Exercise brief
Everything from the line that holds "total: 6355.39 -> 8949.00" through the end of the listing below must be retyped word for word, without any pictures.

= = =

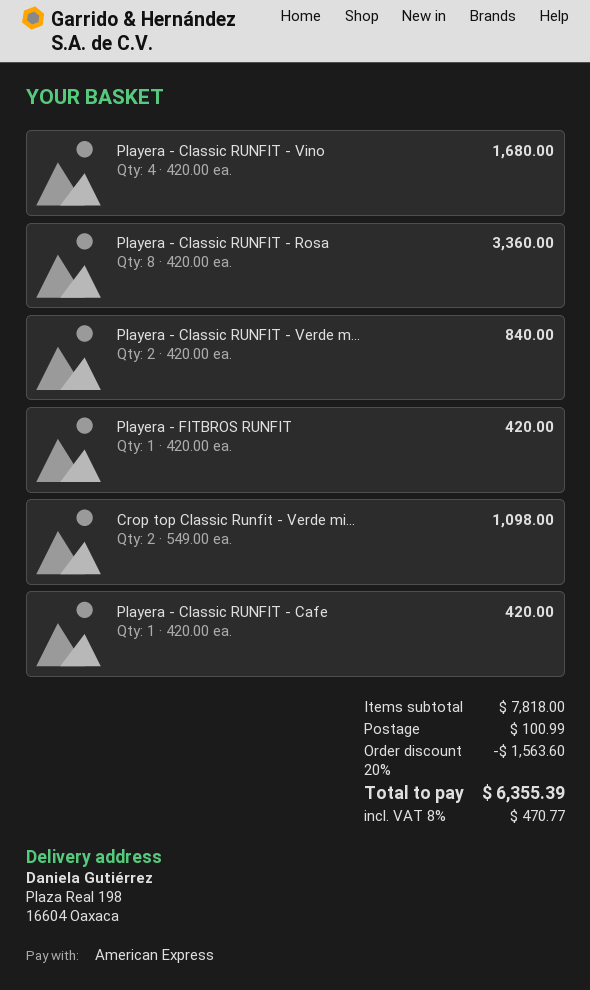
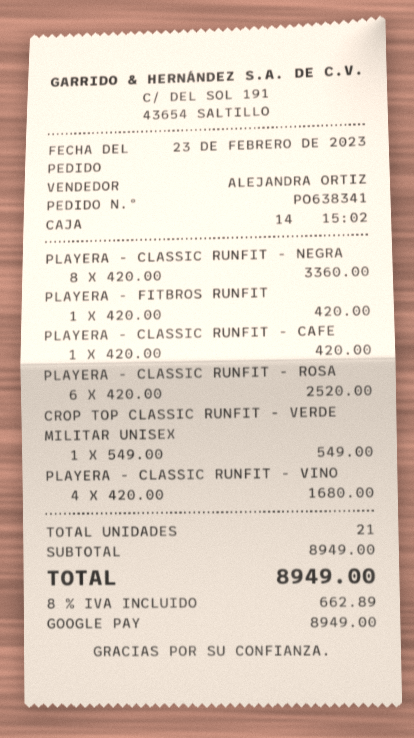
payment method: American Express -> Google Pay
Playera - Classic RUNFIT - Rosa: 8 x 420.00 = 3360.00 -> 6 x 420.00 = 2520.00
Playera - Classic RUNFIT - Verde m...: 2 x 420.00 = 840.00 -> none
Crop top Classic Runfit - Verde mi...: 2 x 549.00 = 1098.00 -> 1 x 549.00 = 549.00
PLAYERA - CLASSIC RUNFIT - NEGRA: none -> 8 x 420.00 = 3360.00
subtotal: 7818.00 -> 8949.00
discount: 20% = 1563.60 -> none
shipping: 100.99 -> none
tax: 8% = 470.77 -> 8% = 662.89
total: 6355.39 -> 8949.00

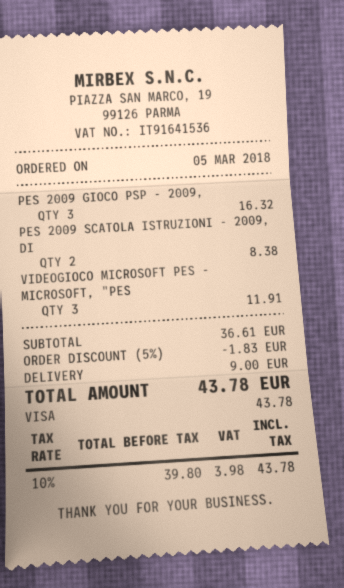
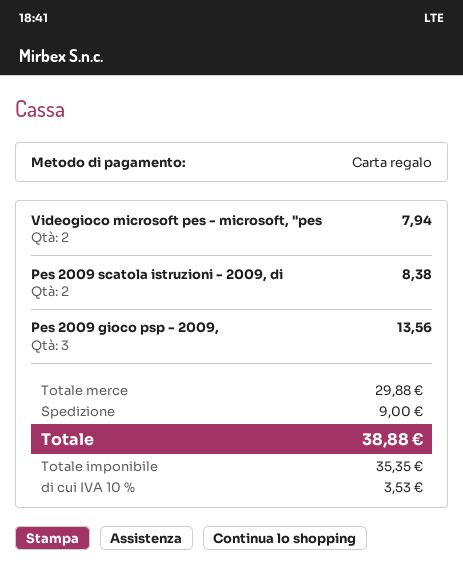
payment method: Visa -> gift card
PES 2009 GIOCO PSP - 2009,: 3 for 16.32 -> 3 for 13.56
VIDEOGIOCO MICROSOFT PES - MICROSOFT, "PES: 3 for 11.91 -> 2 for 7.94
subtotal: 36.61 -> 29.88
discount: 5% = 1.83 -> none
net: 39.80 -> 35.35
tax: 10% = 3.98 -> 10% = 3.53
total: 43.78 -> 38.88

= = =

Answer below
total: 6355.39 -> 8949.00

payment method: Visa -> gift card
PES 2009 GIOCO PSP - 2009,: 3 for 16.32 -> 3 for 13.56
VIDEOGIOCO MICROSOFT PES - MICROSOFT, "PES: 3 for 11.91 -> 2 for 7.94
subtotal: 36.61 -> 29.88
discount: 5% = 1.83 -> none
net: 39.80 -> 35.35
tax: 10% = 3.98 -> 10% = 3.53
total: 43.78 -> 38.88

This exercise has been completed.